Welcome to Windy City Wednesday. In this weekly offering from American Blues Scene we share classic and sometimes forgotten blues albums from some of the most iconic Chicago blues men and women ever to grace wax. This edition focuses on the album Back to the Delta by Jimmy Burns.
On February 27th, 1943, blues singer Jimmy Burns was born on a plantation near Dublin, Mississippi, just a few miles from the Tutwiler train station where, some 40 years earlier, W.C. Handy had encountered a sad-faced and ragged guitarist playing what he described as “the weirdest music I had ever heard.” Like Handy, Jimmy took the blues that he heard around Tutwiler and Clarksdale, combined it with his knowledge of the music of the day, and reworked it into something exciting and new.
By the time Jimmy emerged as a Delmark recording artist in 1996, he had crafted a compelling, original blues style, based on his Delta roots, the sounds of Chicago, rocking rhythms, and soulful R&B, imbued with a refreshing enthusiasm missing from so many contemporary recordings.
Back To The Delta reflects those same influences with 13 original songs including “Juke, Juke, Juked,” “Stranded In Clarksdale,” and “Country Boy In The City.” The title track “Back To The Delta” is about Jimmy’s hometown just up the road from Tutwiler, where the blues was born.
The Delta landscape has changed since Jimmy grew up there with his eight brothers and sisters (including Eddie Burns, who went on to become a noted bluesman in Detroit). Gone are the tenant shacks and the sharecroppers who lived in them, rendered obsolete by the mechanization of cotton farming. Tutwiler was a bustling town then, a center of local commerce; now most of the old stores and businesses are closed, and a different kind of traffic drifts in and out: blues tourists, on their pilgrimages to see the site of the train station (itself also long since demolished), “home of the blues” signage and blues murals painted on the building walls on a few years ago, and just outside of town, Sonny Boy Williamson’s grave. But for Jimmy Burns, the Delta has remained a source of inspiration.

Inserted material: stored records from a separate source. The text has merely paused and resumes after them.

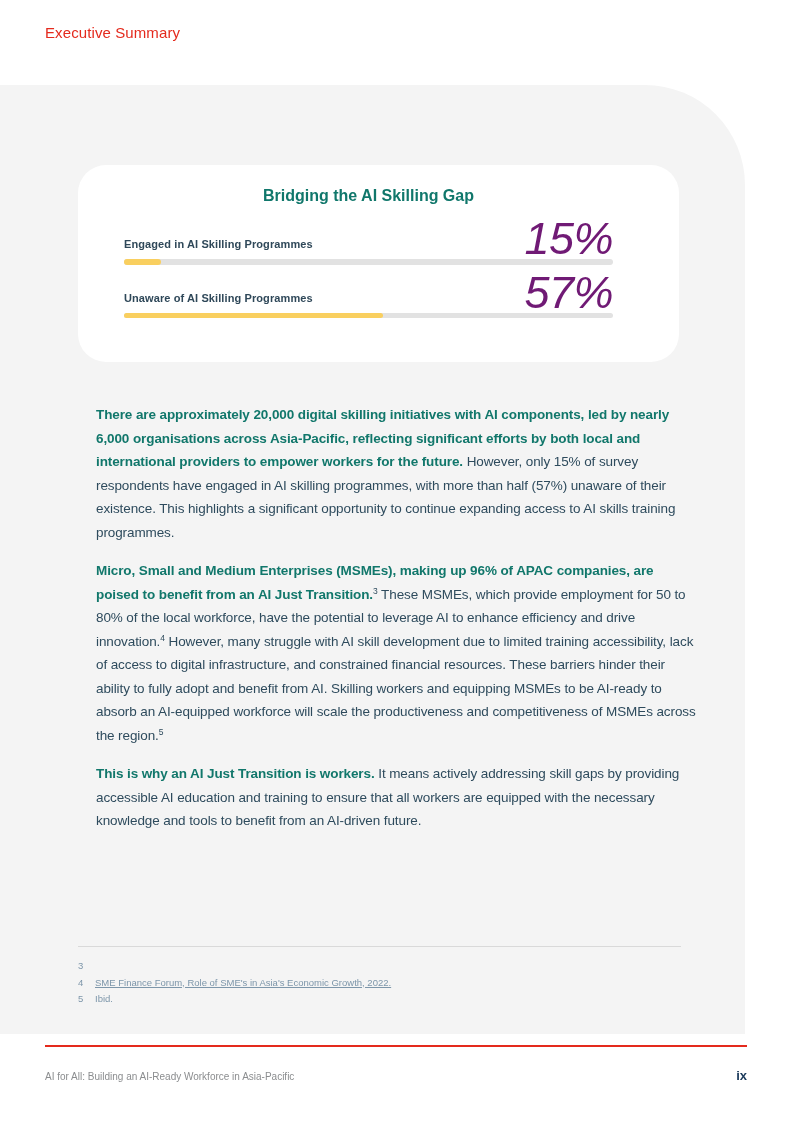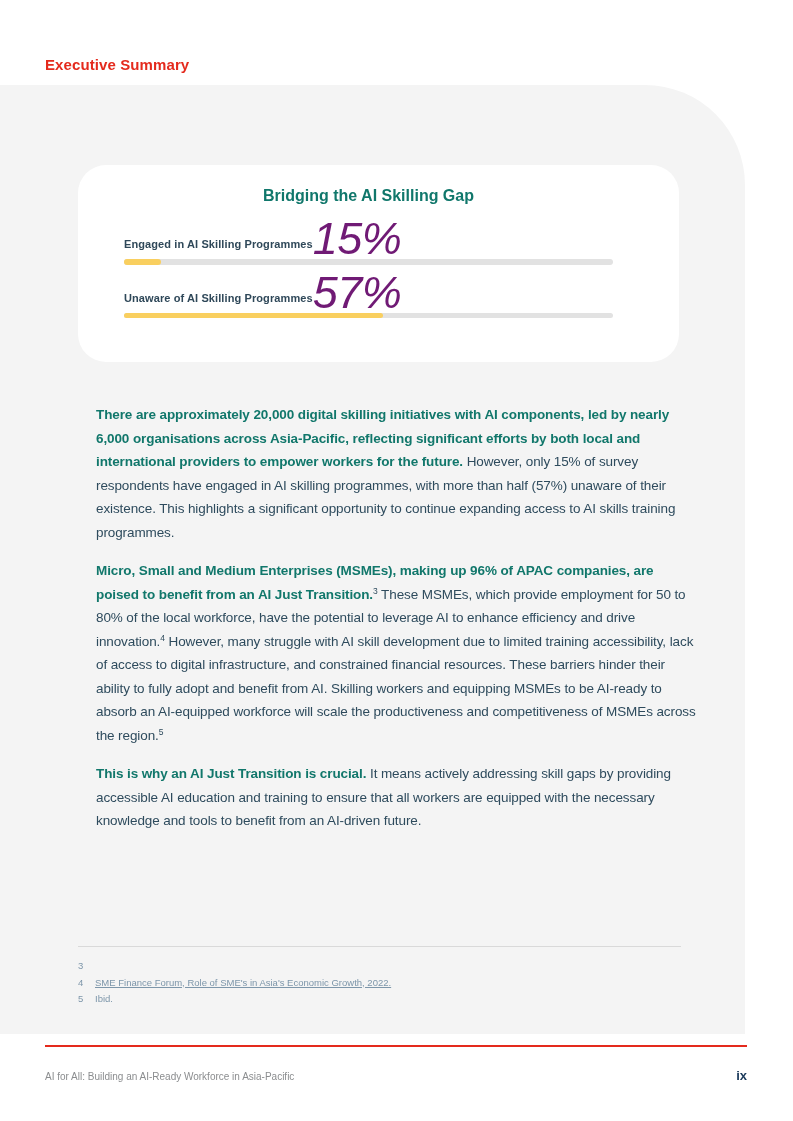--- a/index.html
+++ b/index.html
@@ -12,8 +12,8 @@
 
   
   .eyebrow {
-    position: absolute; left: 45px; top: 56px;
-    color: #E42A1D; font-size: 15px; font-weight: 700;
+    position: absolute; left: 45px; top: 24px;
+    color: #E42A1D; font-size: 15px; font-weight: 400;
     letter-spacing: 0.1px;
   }
 

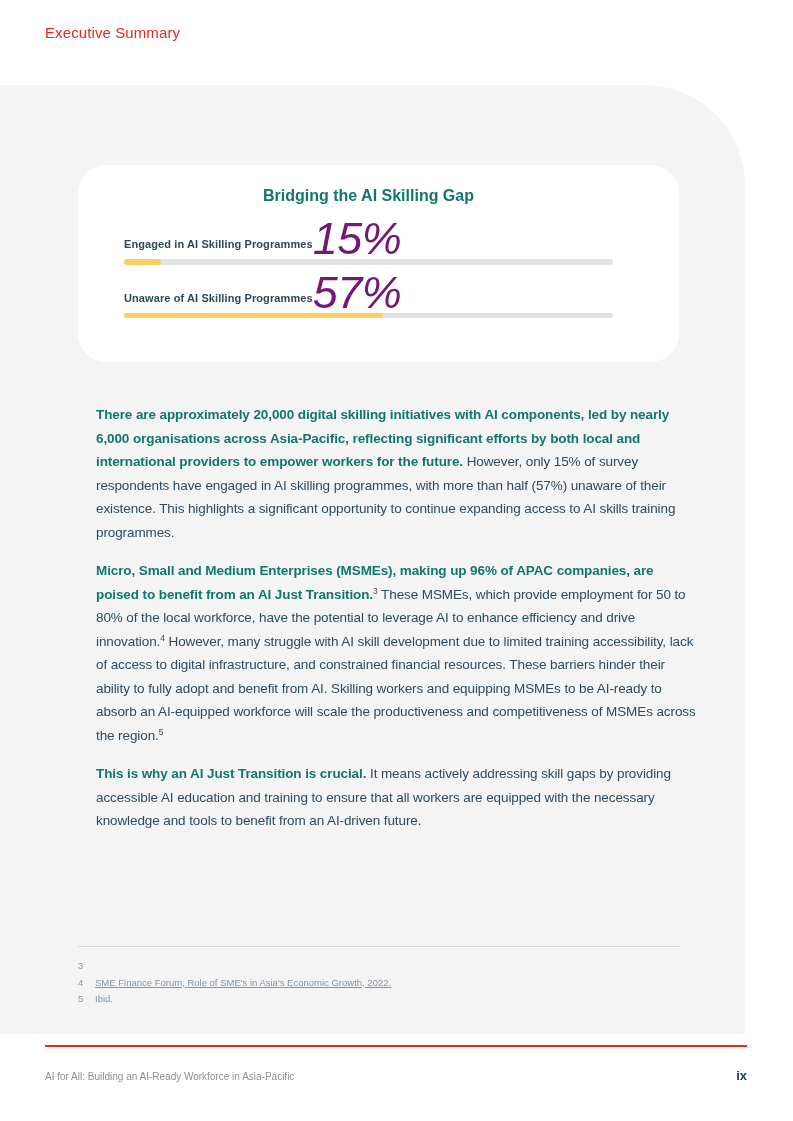--- a/index.html
+++ b/index.html
@@ -38,7 +38,7 @@
     line-height: 22px;
   }
   .stat-row-top {
-    display: flex; justify-content: flex-start; align-items: flex-end;
+    display: flex; justify-content: space-between; align-items: flex-end;
   }
   .stat-row.first { margin-top: 14px; }
   .stat-row.second { margin-top: 10px; }

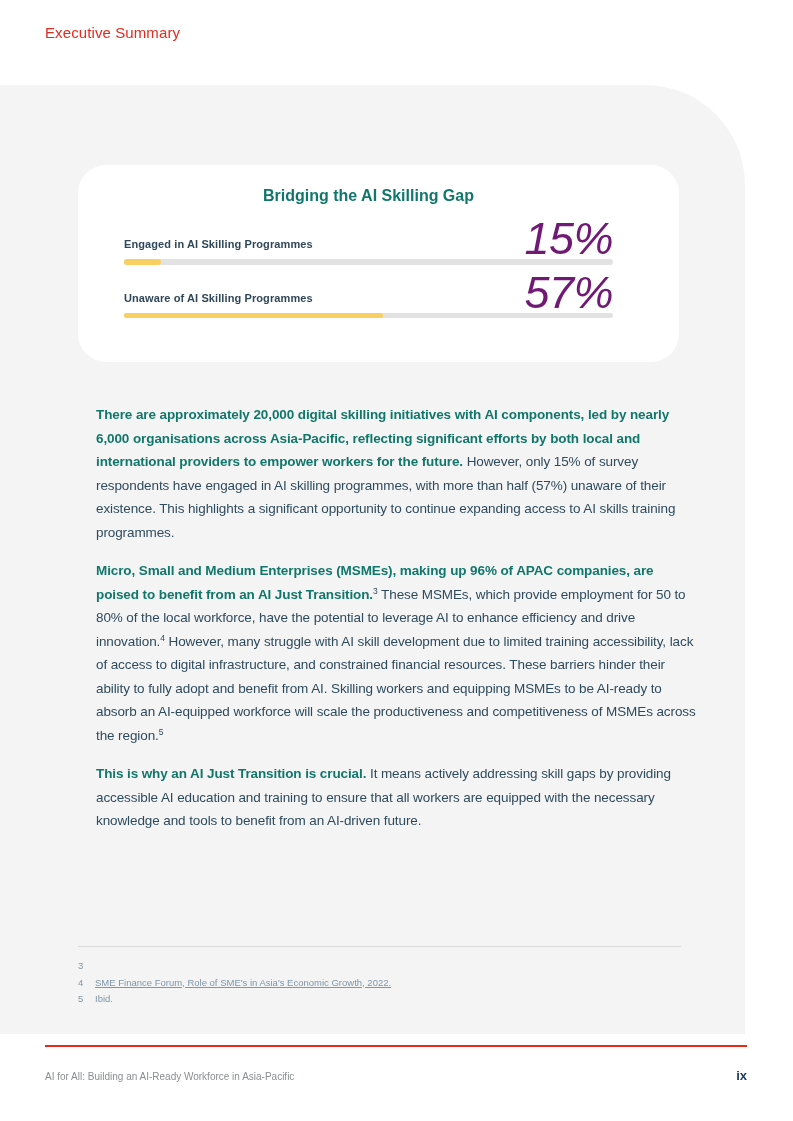--- a/index.html
+++ b/index.html
@@ -133,7 +133,7 @@
   <div class="body-copy">
       <p><span class="lead">There are approximately 20,000 digital skilling initiatives with AI components, led by nearly 6,000 organisations across Asia-Pacific, reflecting significant efforts by both local and international providers to empower workers for the future.</span><span> However, only 15% of survey respondents have engaged in AI skilling programmes, with more than half (57%) unaware of their existence. This highlights a significant opportunity to continue expanding access to AI skills training programmes.</span></p>
       <p><span class="lead">Micro, Small and Medium Enterprises (MSMEs), making up 96% of APAC companies, are poised to benefit from an AI Just Transition.</span><sup>3</sup><span> These MSMEs, which provide employment for 50 to 80% of the local workforce, have the potential to leverage AI to enhance efficiency and drive innovation.</span><sup>4</sup><span> However, many struggle with AI skill development due to limited training accessibility, lack of access to digital infrastructure, and constrained financial resources. These barriers hinder their ability to fully adopt and benefit from AI. Skilling workers and equipping MSMEs to be AI-ready to absorb an AI-equipped workforce will scale the productiveness and competitiveness of MSMEs across the region.</span><sup>5</sup></p>
-      <p><span class="lead">This is why an AI Just Transition is crucial.</span><span> It means actively addressing skill gaps by providing accessible AI education and training to ensure that all workers are equipped with the necessary knowledge and tools to benefit from an AI-driven future.</span></p>
+      <p><span class="lead">This is why an AI Just Transition is workers.</span><span> It means actively addressing skill gaps by providing accessible AI education and training to ensure that all workers are equipped with the necessary knowledge and tools to benefit from an AI-driven future.</span></p>
     </div>
 
   <div class="footnotes">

This album is dedicated to all the great delta musicians, past and present, starting with my late father Albert Burns Sr. I listened to him at a very early age and learned about musicians such as Blind Boy and Blind Lemon Jefferson to whom I dedicate “All About My Woman.” Back To The Delta is a tribute to the delta region Mississippi where Muddy Waters, Howlin’ Wolf, John Lee Hooker and so many other greats came from. With love and respect.